From her parents Rita was taught scripture and learnt her prayers. Her parents led by example and were charitable to those in need. It was Rita's desire to be a nun. However, according to custom, her parents had arranged her marriage and Rita resolved to see her parents’ decision for her marriage as God’s will. At 12 years old, she was married to Paolo Mancini a quick-tempered and immoral man, who had many enemies. He was involved in a long running feud between the Chiqui and Mancini families. Rita endured his insults, physical abuse, and infidelities, with humility, kindness, and patience. They had two sons, Giangiacomo Antonio, and Paulo Maria, whom Rita raised as Christians.

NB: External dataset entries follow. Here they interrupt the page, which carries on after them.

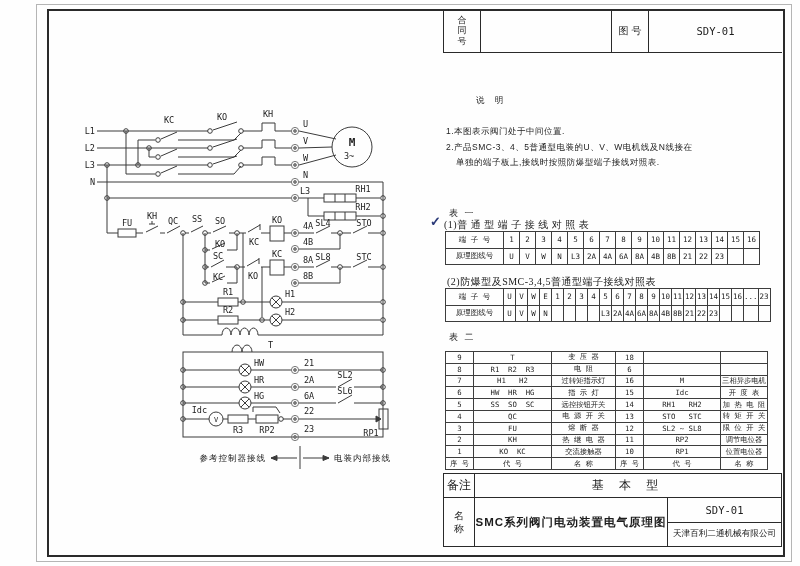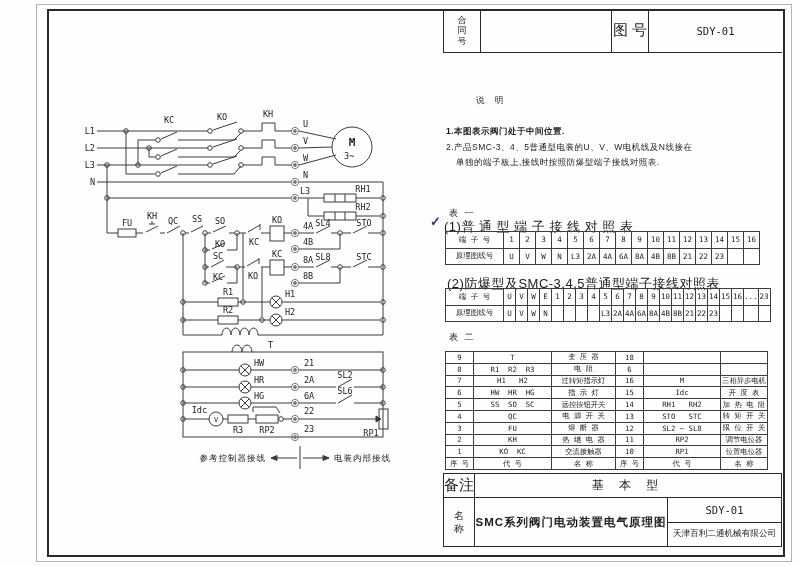"图 号" div.cell { font-size: 15px -> 10px }
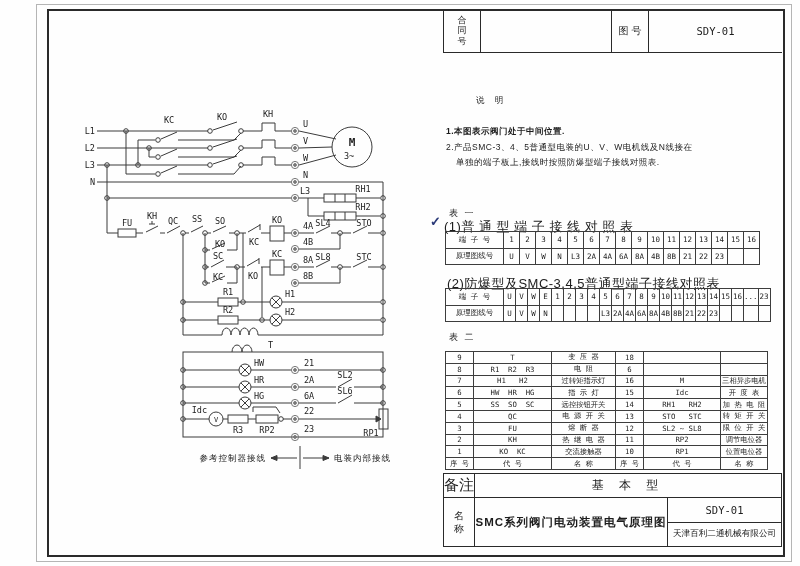"1.本图表示阀门处于中间位置." div.abs { font-weight: bold -> none }
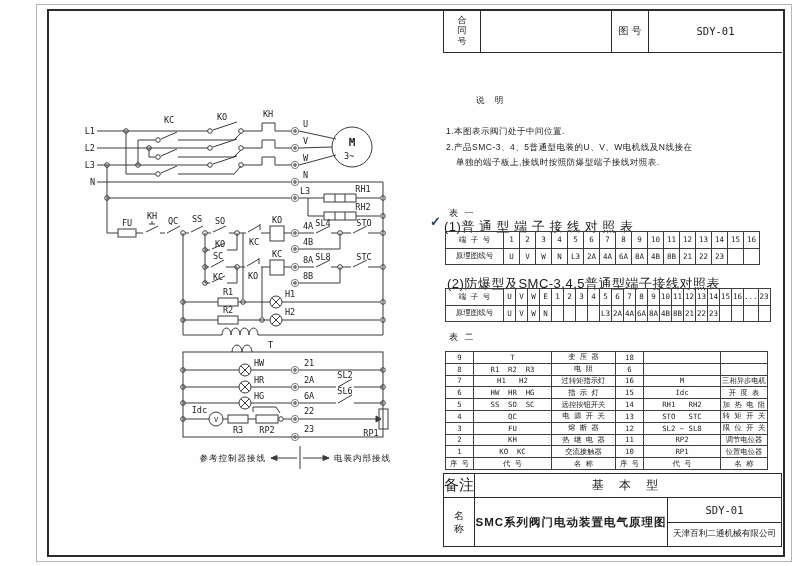"(1)普 通 型 端 子" .sub-title { font-family: none -> Liberation Serif, serif; font-size: 13px -> 10px }
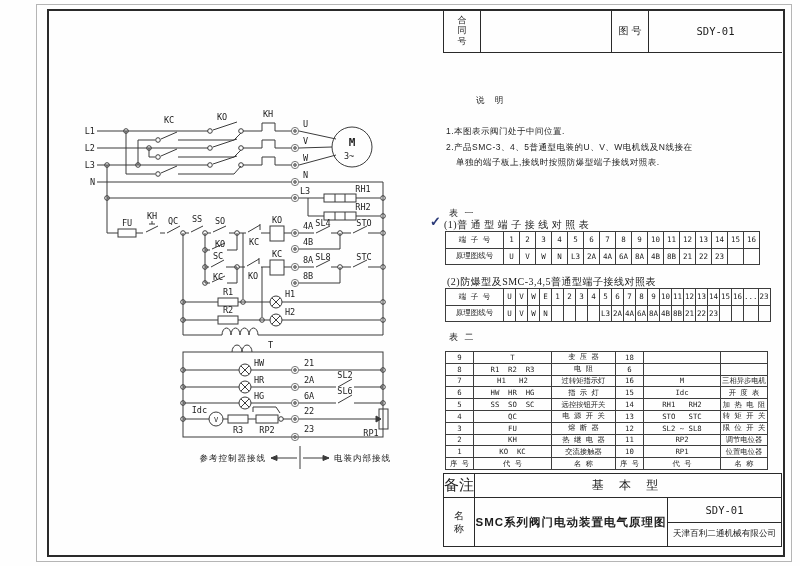"备注" div.lblcell { font-size: 15px -> 12px }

The family feud, resulted in Paolo, being stabbed to death by a member of the Chiqui family. Rita pardoned her husband’s murderer at his funeral. However, Paolo’s brother, Bernardo, swore revenge and hoped to convince Rita's sons to join him.

Rita’s marriage lasted 18 years, for which she is remembered for her  qualities as a Christian woman, a good wife and mother who tried her best to manage her husband’s abusive behaviour. As Rita’s sons grew, they sought to avenge their father's murder. Rita, fearing her sons would lose their souls, tried to dissuade them from retaliating, but to no avail. She asked God to remove her sons from the cycle of vendettas and stop them from committing murder. Her sons died of dysentery a year later, which many believe was God’s answer to her prayers, taking them by natural death rather than risk them committing a mortal sin.

After the deaths of her husband and sons, Rita was alone and sorrowful but not bitter. She turned to her original desire to join the Augustinian nuns of St Mary Magdalene Monastery in Cascia. Initially she was refused for fear of her association with a violent family. However, Rita persisted and in 1417, at 36 years old, she was professed as a nun. Over the next 49 years, Rita devoted herself to austerity, prayer, and charity, caring for the sick and needy, and acting as a peacemaker among the citizens of Cascia. In 1422, while Rita was meditating before an image of Jesus crucified, she received stigmatisation on her forehead, as though a thorn had penetrated her flesh. She bore this stigma for the rest of her life.

Rita contracted tuberculosis and was confined to bed for the last years of her life. Her cousin from her hometown of Roccaporena visited her some months before her death. She asked Rita if there was anything she wanted. Rita asked for a rose from her parents’ garden. It was a small favour, but an impossible one to grant in January. Nonetheless, on returning home her cousin found, a single, bright rose on the bush where Rita said it would be. She returned to the monastery and presented it to Rita, who gave thanks to God for this sign of His love. 

At her canonisation, Rita was bestowed the title of Patroness of Impossible Causes. Rita’s body has remained incorrupt over the centuries and is enshrined in the Basilica of Santa Rita da Cascia.

St Rita was a woman of strength and faith. She brought peace and used her suffering and difficulties in life as an instrument of growth and beauty of Christian love. St Rita gives us her message of forgiveness, peace, love, suffering, humility, and joy.